WHAT YOU HAVE TO DO
Somewhere below, one line contains "Audio/Screen recording Explanation" and a later line contains "Retrofit, OKHTTP, Gson". Output those two lines and everything between them exactly, and nothing else.

EXERCISE MATERIAL
● ● ● ● ● ● ●

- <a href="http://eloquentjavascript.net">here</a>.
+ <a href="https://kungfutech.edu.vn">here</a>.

● ● ● ● ● ● ●

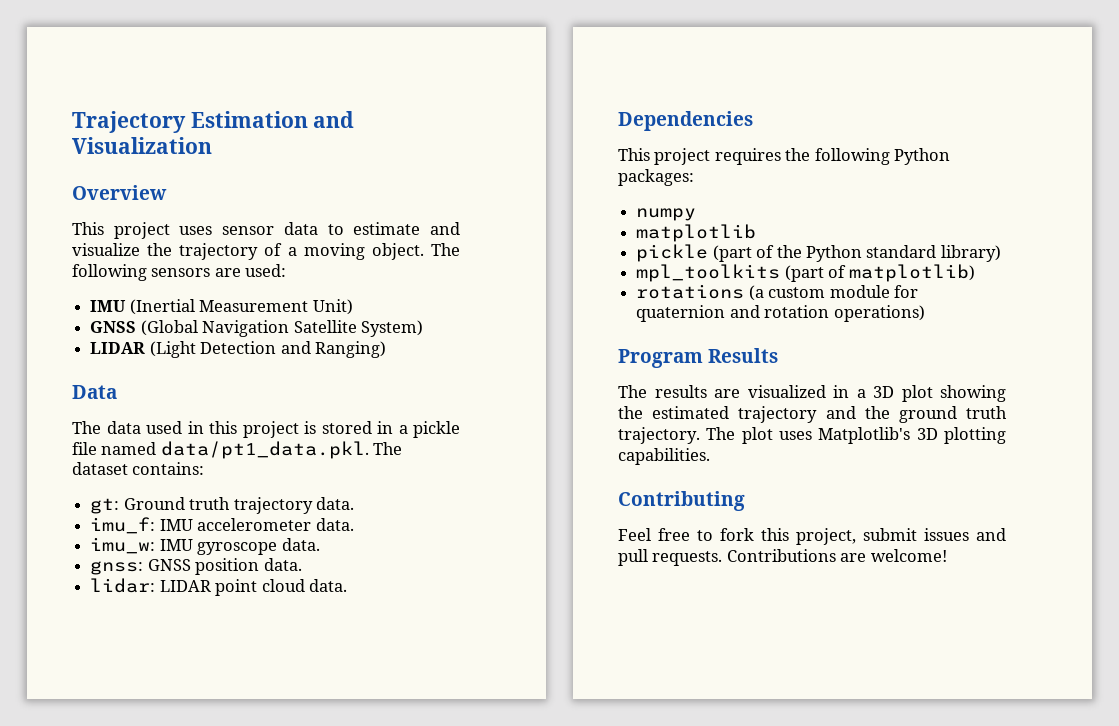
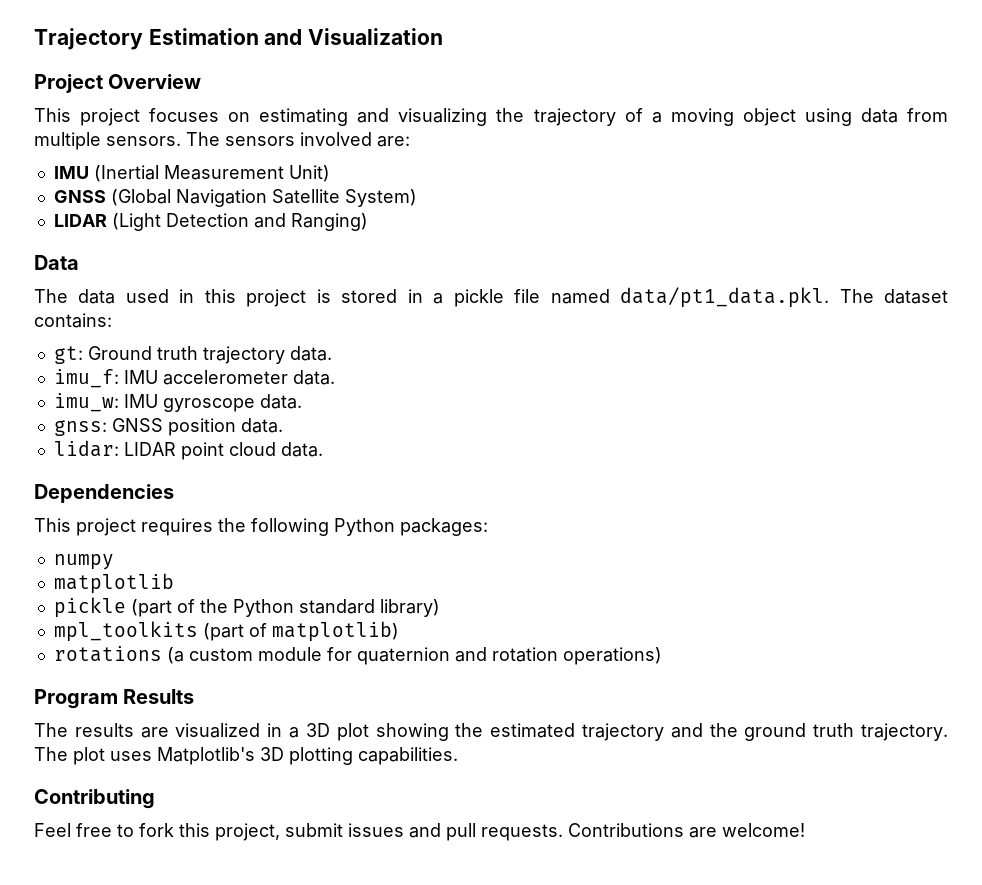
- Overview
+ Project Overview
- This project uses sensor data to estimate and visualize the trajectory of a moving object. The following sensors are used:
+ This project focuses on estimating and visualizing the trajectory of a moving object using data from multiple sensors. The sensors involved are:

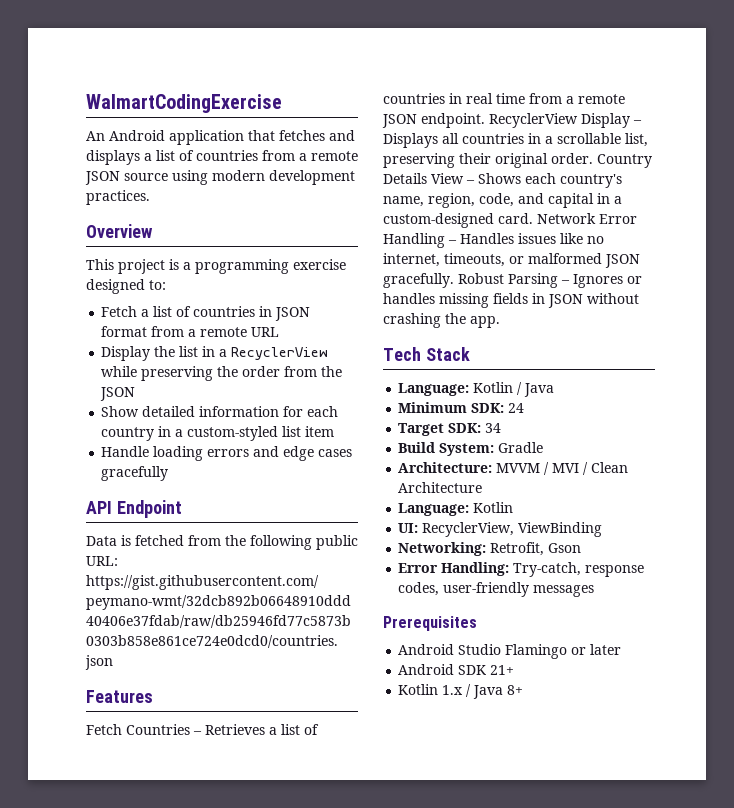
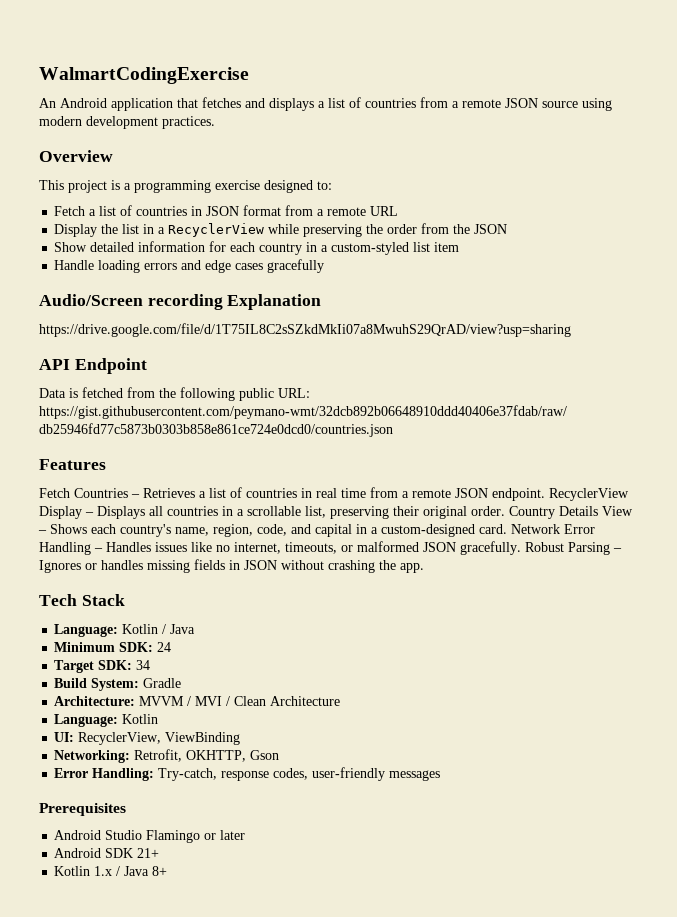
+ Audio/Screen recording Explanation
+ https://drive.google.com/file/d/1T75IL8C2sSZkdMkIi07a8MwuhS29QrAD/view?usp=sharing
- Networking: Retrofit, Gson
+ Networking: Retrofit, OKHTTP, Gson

● ● ● ● ● ● ●

REPLY
+ Audio/Screen recording Explanation
+ https://drive.google.com/file/d/1T75IL8C2sSZkdMkIi07a8MwuhS29QrAD/view?usp=sharing
- Networking: Retrofit, Gson
+ Networking: Retrofit, OKHTTP, Gson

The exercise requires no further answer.